***

description: Download and extract text from Wikipedia dumps using Curator.
categories:

* how-to-guides
  tags:
* wikipedia
* dumps
* multilingual
* articles
* data-loading
  personas:
* data-scientist-focused
* mle-focused
  difficulty: intermediate
  content\_type: how-to
  modality: text-only

***

# Wikipedia

Download and extract text from [Wikipedia Dumps](https://dumps.wikimedia.org/backup-index.html) using Curator.

Wikipedia releases compressed dumps of all its content in XML format twice per month.
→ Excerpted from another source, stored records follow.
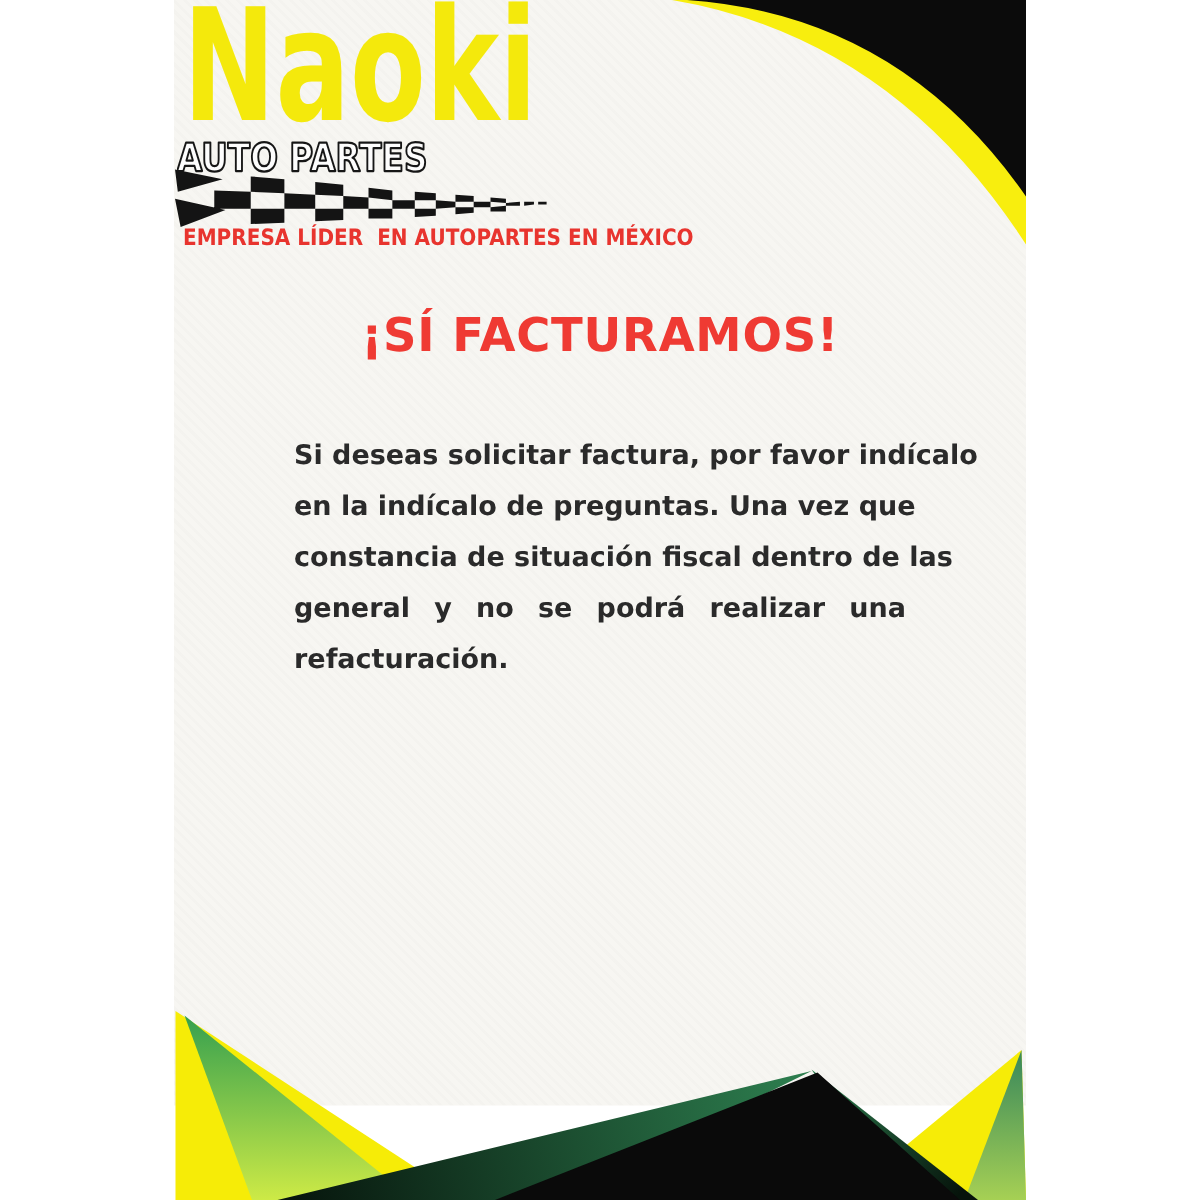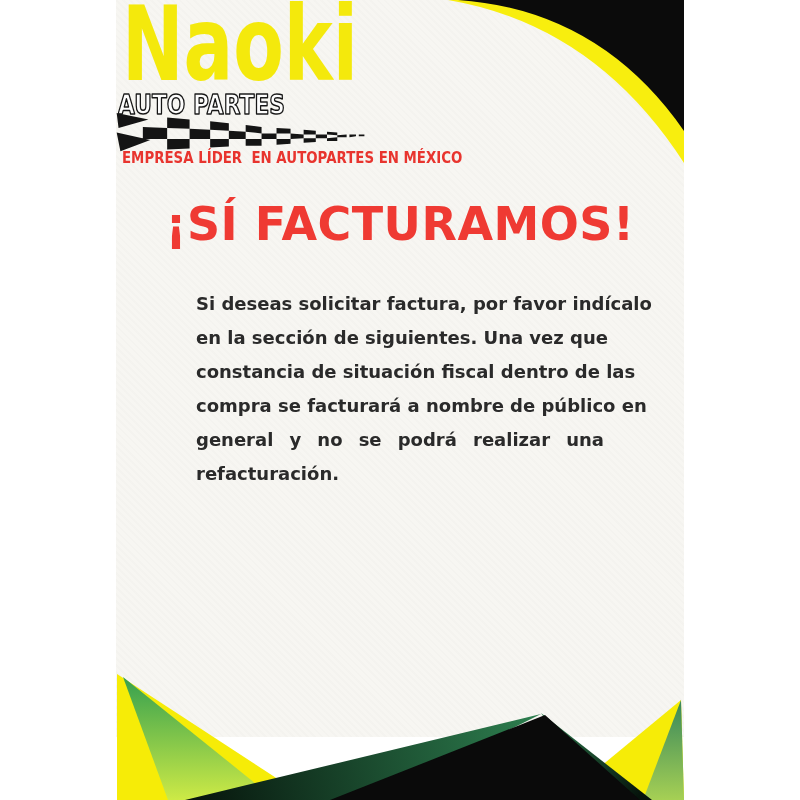--- a/index.html
+++ b/index.html
@@ -18,21 +18,21 @@
   .logo-svg{left:2px;top:0;width:260px;height:100px;}
   .subtitle-svg{left:2px;top:90px;width:190px;height:30px;}
   .flag-svg{left:0;top:112px;width:250px;height:43px;}
   .tagline{
     left:6px;top:149px;white-space:pre;
     font-size:15px;font-weight:bold;color:#e8342e;
     transform:scaleX(0.89);transform-origin:left top;line-height:18px;
   }
   .heading{
     left:0;top:204px;width:568px;text-align:center;
-    font-size:46px;font-weight:bold;letter-spacing:0.5px;
+    font-size:31px;font-weight:bold;letter-spacing:0.5px;
     color:#ef3a33;line-height:40px;
   }
   .body-block{
     left:80px;top:287px;width:408px;
     font-size:18px;font-weight:bold;color:#2a2a2a;
   }
   .jline{
     line-height:34px;text-align:justify;text-align-last:justify;
     -moz-text-align-last:justify;white-space:nowrap;
   }
@@ -92,23 +92,22 @@
              M249,24 L256,24 L256,26 L249,27 Z
              M259,24 L265,24 L265,26 L259,26 Z" fill="#141414"></path>
   </svg>
 
   <div class="abs tagline">EMPRESA LÍDER  EN AUTOPARTES EN MÉXICO</div>
 
   <div class="abs heading">¡SÍ FACTURAMOS!</div>
 
   <div class="abs body-block">
     <div class="jline">Si deseas solicitar factura, por favor indícalo</div>
-    <div class="jline">en la sección de siguientes. Una vez que</div>
+    <div class="jline">en la indícalo de preguntas. Una vez que</div>
     <div class="jline">constancia de situación fiscal dentro de las</div>
-    <div class="jline">compra se facturará a nombre de público en</div>
     <div class="jline">general y no se podrá realizar una</div>
     <div class="jline last">refacturación.</div>
   </div>
 
   <svg class="abs bottom-svg" viewBox="0 0 568 150" aria-hidden="true">
     <defs>
       <linearGradient id="gLeft" x1="0" y1="0" x2="0" y2="1">
         <stop offset="0" stop-color="#35a04f"></stop>
         <stop offset="1" stop-color="#cdea46"></stop>
       </linearGradient>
Curator provides a complete pipeline to automatically download, parse, and extract clean text from these dumps.

## How it Works

The Wikipedia pipeline in Curator consists of four stages:

1. **URL Generation**: Automatically discovers Wikipedia dump URLs for the specified language and date
2. **Download**: Downloads compressed `.bz2` dump files using `wget`
3. **Iteration**: Parses XML content and extracts individual articles
4. **Extraction**: Cleans Wikipedia markup and converts to plain text

## Before You Start

Wikipedia publishes new dumps around the **first** and **twentieth** of each month. Refer to the English Wikipedia dumps index at [https://dumps.wikimedia.org/enwiki/](https://dumps.wikimedia.org/enwiki/) for available dates.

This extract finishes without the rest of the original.